An investigator-driven study of everolimus in surgical lung biopsy confirmed idiopathic pulmonary fibrosis

Background and objective: We evaluated the efficacy and safety of everolimus, a macrocyclic proliferation signal inhibitor with anti-fibroproliferative activity to prevent disease progression or death in patients with IPF, a progressive, fatal disease with no known effective therapy. Methods: Eighty-nine patients with surgical lung biopsy confirmed IPF were enrolled in a 3-year investigator-driven, placebo-controlled, double-blinded, multicentre study of everolimus. Results: The everolimus (n = 44) and placebo (n = 45) groups were matched for demographic variables (gender, P = 0.46) and baseline lung function parameters (FVC, P = 0.29; TLC, P = 0.45; DLCO, P = 0.41 and PaO2, P = 0.34). Independent risks for disease progression were everolimus (hazard ratio (HR) 2.37, 95% CI: 1.40-4.00, P < 0.01, log rank) and male gender (HR 2.76, 95% CI: 1.47-5.17, P < 0.01, log rank).

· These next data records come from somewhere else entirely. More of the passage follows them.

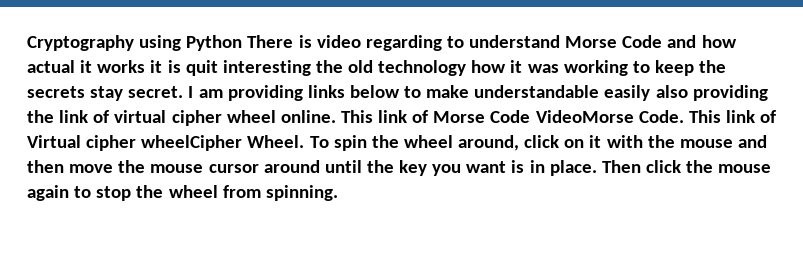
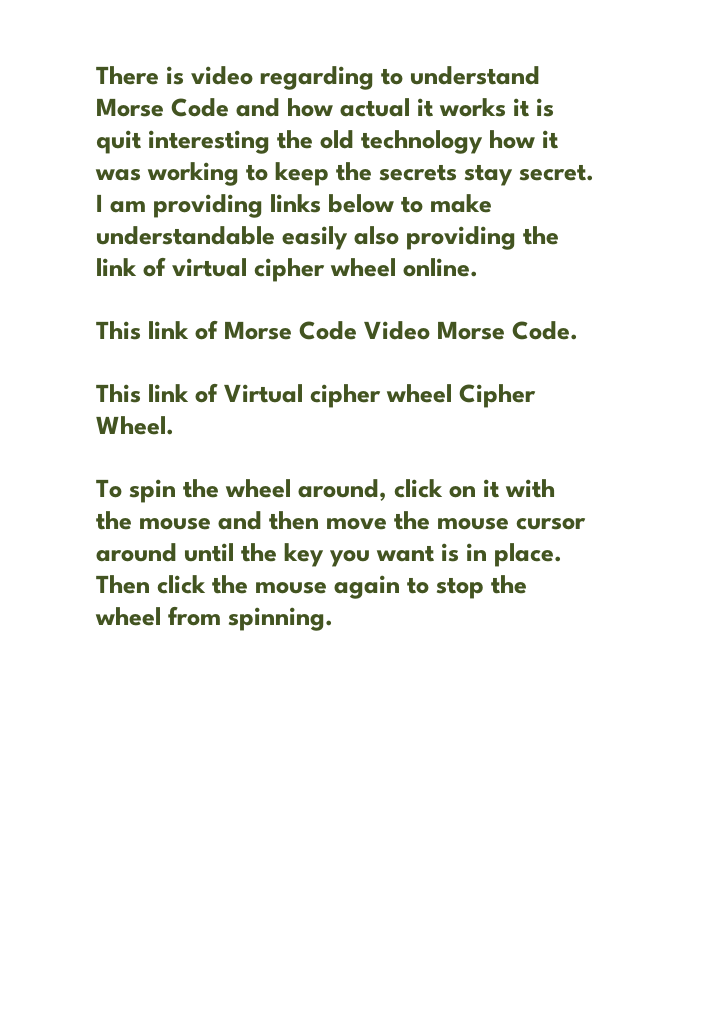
[27,35,243,51] Cryptography using Python -> (96, 75) none
(336, 116) none -> (479, 267) //
[535,110,634,123] VideoMorse -> [364,321,506,340] Video Morse
(684, 116) none -> (579, 330) //
[141,135,243,151] wheelCipher -> [386,384,537,408] wheel Cipher
(305, 141) none -> (174, 425) //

Three-year transplant-free survival was 36 +/- 7% (everolimus) versus 51 +/- 8% (placebo) (Kaplan-Meier, P = 0.11, log rank). Independent risks for transplant-free survival were male gender (HR 2.33,95% CI: 1.07-5.05, P = 0.03, log rank) and baseline DLCO (% predicted) (HR 0.96, 95% CI: 0.93-0.99, P = 0.02, log rank). Conclusions: Everolimus use was associated with more rapid disease progression in a well-defined cohort of patients with IPF confirmed by surgical lung biopsy followed for 3 years.